Но это происходило спустя несколько часов. С целыми охапками тщательно завернутых и перевязанных подарков мы выходили на тонувшую в сумерках улицу. У дверей ждал извозчик, нетронутый снег лежал на оконницах и оградах, сероватый – на мостовой; с Лютцовской набережной доносился колокольчик чьих-то саней, загоравшиеся один за другим газовые фонари, словно вехи, отмечали путь фонарщика, который даже этим благословенным вечером бродил по улицам, взвалив на плечо свой шест. В эти минуты город был притихший и неподвижный – неповоротливый, тяжеленный куль, ведь в нем помещались и я сам, и мое счастье.
Зимний вечер
Зимними вечерами мама иногда брала меня с собой, отправляясь за покупками. Темный, неведомый Берлин простирался передо мной при свете газовых фонарей.
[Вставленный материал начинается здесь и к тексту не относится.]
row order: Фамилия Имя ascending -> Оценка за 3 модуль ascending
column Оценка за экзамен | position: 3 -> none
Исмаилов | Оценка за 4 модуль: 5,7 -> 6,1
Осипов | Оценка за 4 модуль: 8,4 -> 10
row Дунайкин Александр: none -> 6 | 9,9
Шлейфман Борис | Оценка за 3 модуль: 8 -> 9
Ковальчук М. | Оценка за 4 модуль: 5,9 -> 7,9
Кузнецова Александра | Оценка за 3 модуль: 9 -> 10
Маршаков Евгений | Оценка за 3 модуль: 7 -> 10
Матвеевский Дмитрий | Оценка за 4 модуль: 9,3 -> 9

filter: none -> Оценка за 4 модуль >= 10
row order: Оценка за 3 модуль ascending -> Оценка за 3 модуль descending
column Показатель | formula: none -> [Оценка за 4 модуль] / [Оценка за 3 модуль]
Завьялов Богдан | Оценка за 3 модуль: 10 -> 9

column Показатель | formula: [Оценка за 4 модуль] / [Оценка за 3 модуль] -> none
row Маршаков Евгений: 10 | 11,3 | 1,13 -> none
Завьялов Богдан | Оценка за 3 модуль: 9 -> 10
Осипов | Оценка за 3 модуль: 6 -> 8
Мы не покидали старого западного района, где улицы жили в добром согласии друг с другом и были не столь притязательны, как те, которым Берлин стал отдавать предпочтение позднее. Эркеры и колонны трудно было разглядеть, а на фасадах светились окна. Может, мешали тюлевые гардины, шторы, а может, дело было в сетке под висячей газовой лампой, но свет не выдавал секретов освещенных комнат. Ни с кем он не водился, признавал лишь себя самого. А меня он привлекал и настраивал на раздумья. Он и сегодня, в воспоминаниях, такой же. И любит приводить мне на память одну из моих старых открыток. На ней какая-то берлинская площадь. Дома нежно-голубые, ночное небо – темно-синее, на небе луна. Луна и все окошечки домов прорезаны в картоне. Поднесешь открытку к лампе – в облаках на небе и в окошечках сразу затеплится желтоватый свет. Изображенное место было мне незнакомо. Подпись гласила: "Галленские ворота". Галле – город на реке Зале. Ворота, а за ними зал – это озаренный светом грот, в котором обретаются мои воспоминания о зимнем Берлине.
Кривая улица
В сказках иногда рассказывается о проходах и галереях, в которых по обеим сторонам теснятся лавки, невероятно заманчивые и опасные. Когда-то я, мальчуган, прекрасно знал такой проход, назывался он Кривой улицей. Там, где она делает самый резкий поворот, стояло и самое угрюмое здание: плавательный бассейн со стенами из багрового глазурованного кирпича. Несколько раз в неделю в бассейне меняли воду. Тогда на входной двери появлялось объявление: "Временно закрыто", и казнь моя откладывалась. Я шел к магазинным витринам, чтобы, припав к изобилию отживших вещей, которые они хранили, утолить свою кровную страстишку. Против бассейна находился ломбард. На тротуаре толпились старьевщики со всякой домашней утварью. Приютились здесь и лавки дешевой одежды.